▶ [PROBLEM REQUIREMENTS]
Only the lines running from the line with "[921,555,956,569] root -> (188, 1199) none" to the end of the records below belong in the answer, each copied exactly.

▶ [GIVEN DATA]
☆ ☆ ☆ ☆

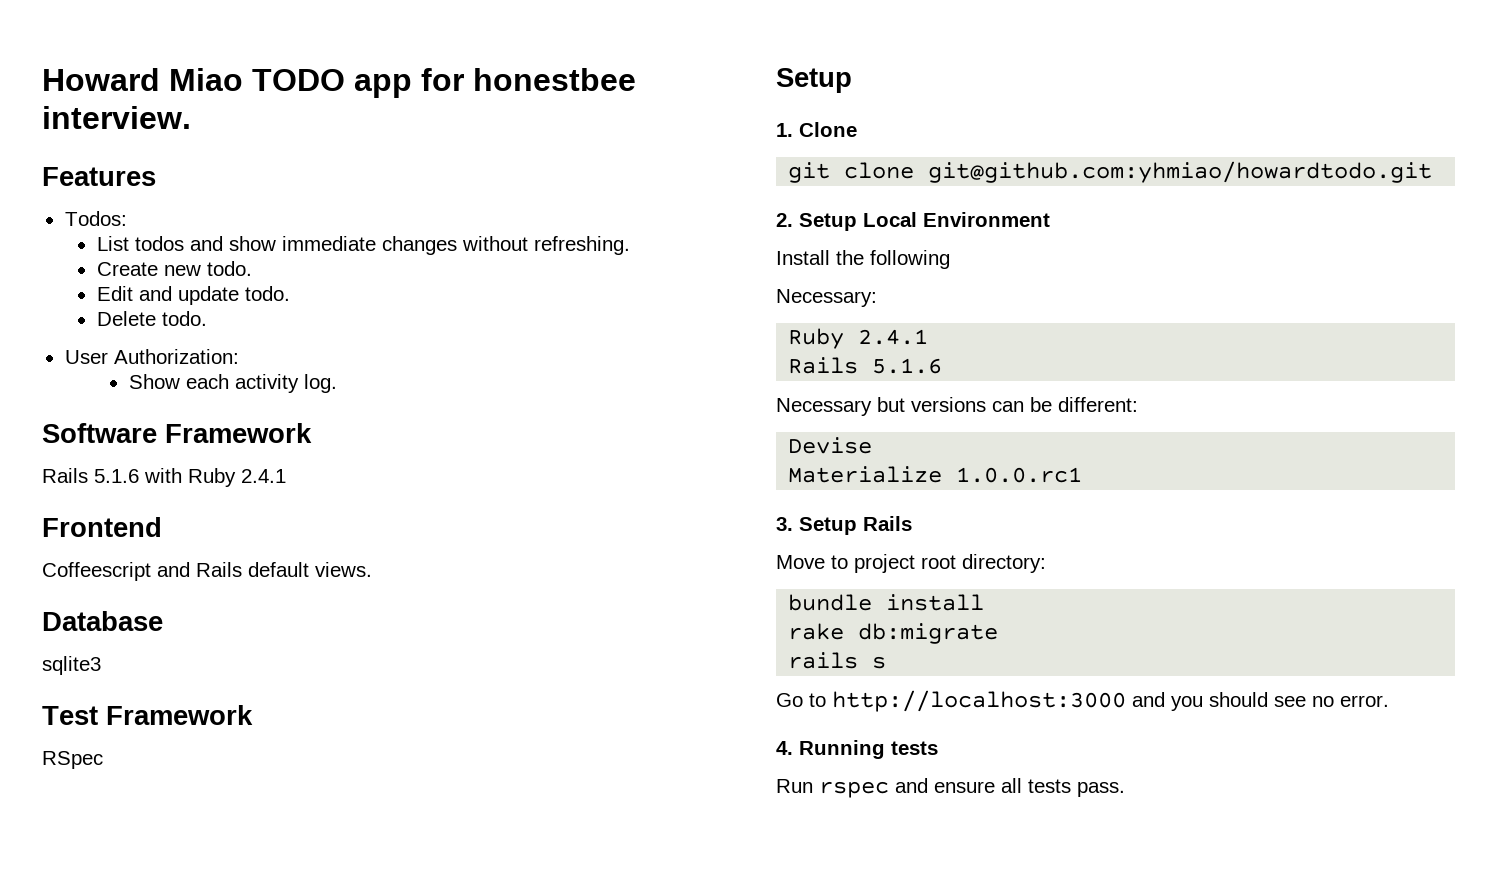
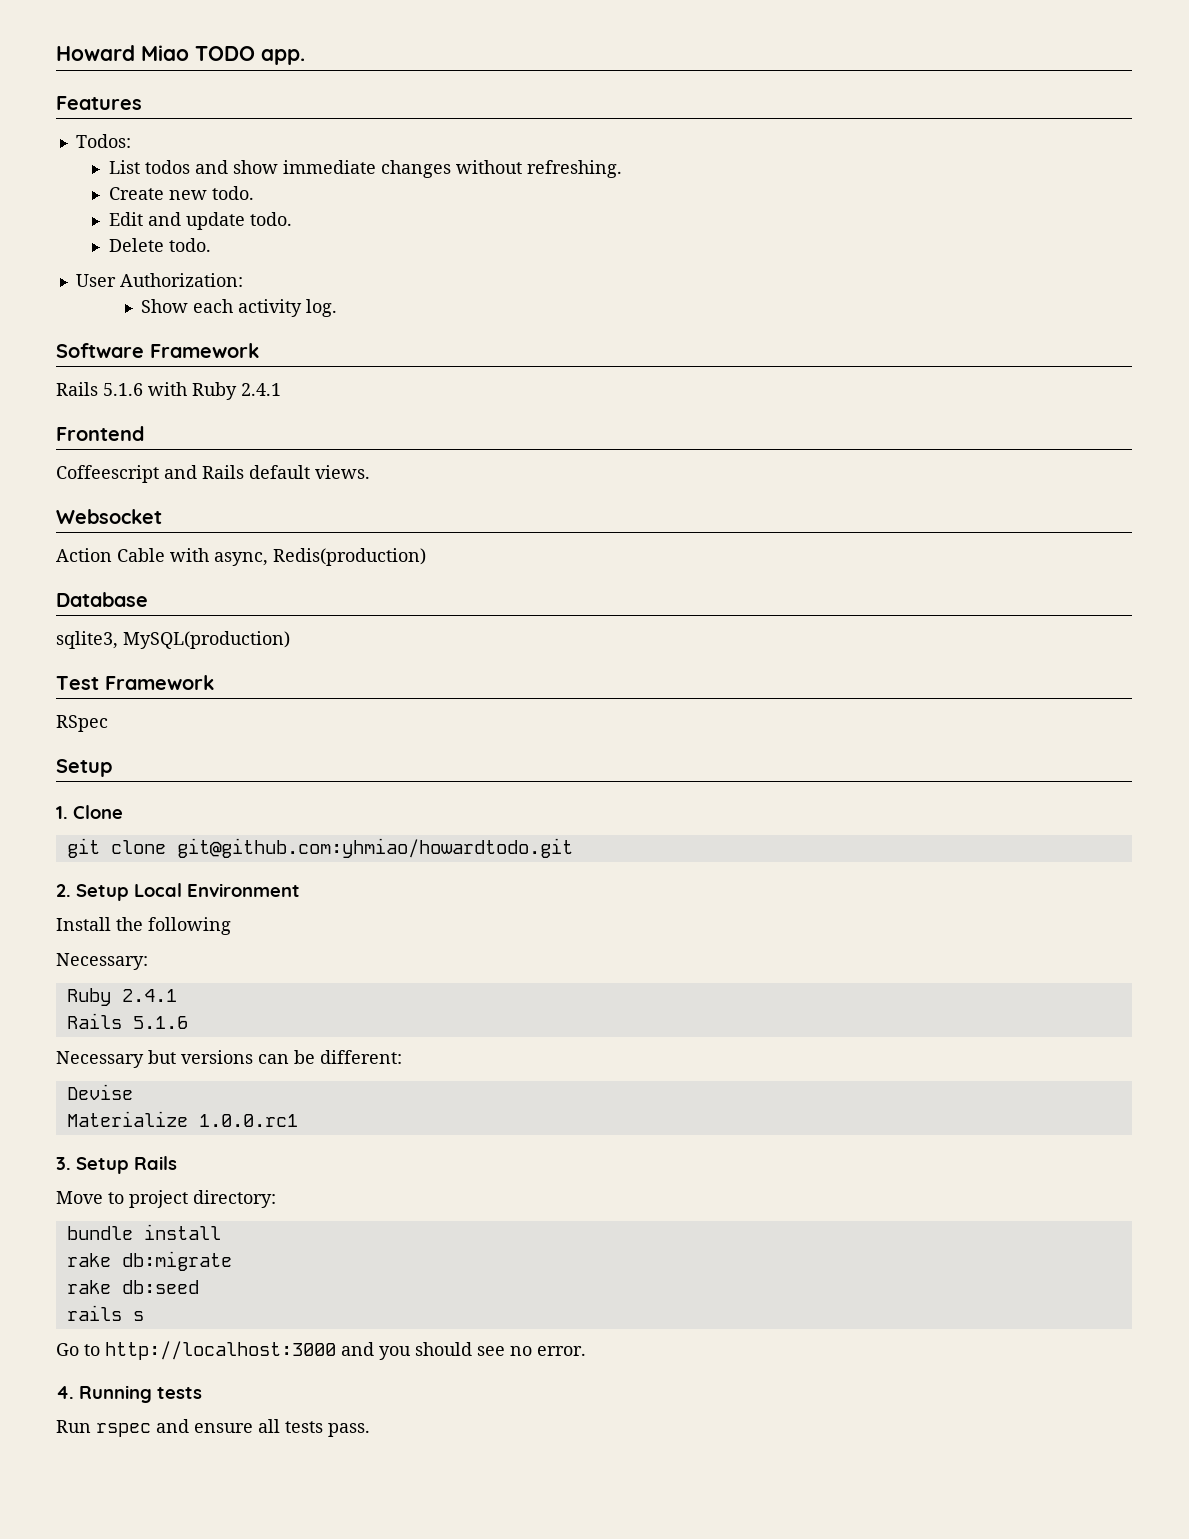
[354,68,636,98] [42,106,191,129] app for honestbee interview. -> [261,49,305,65] app.
(372, 569) none -> [56,509,162,524] [56,548,426,566] // Websocket // Action Cable with async, Redis(production)
[42,656,101,675] sqlite3 -> [56,631,290,649] sqlite3, MySQL(production)
[921,555,956,569] root -> (188, 1199) none
(999, 633) none -> [66,1280,199,1294] // rake db:seed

☆ ☆ ☆ ☆

▶ [ANSWER FOR THE TASK]
[921,555,956,569] root -> (188, 1199) none
(999, 633) none -> [66,1280,199,1294] // rake db:seed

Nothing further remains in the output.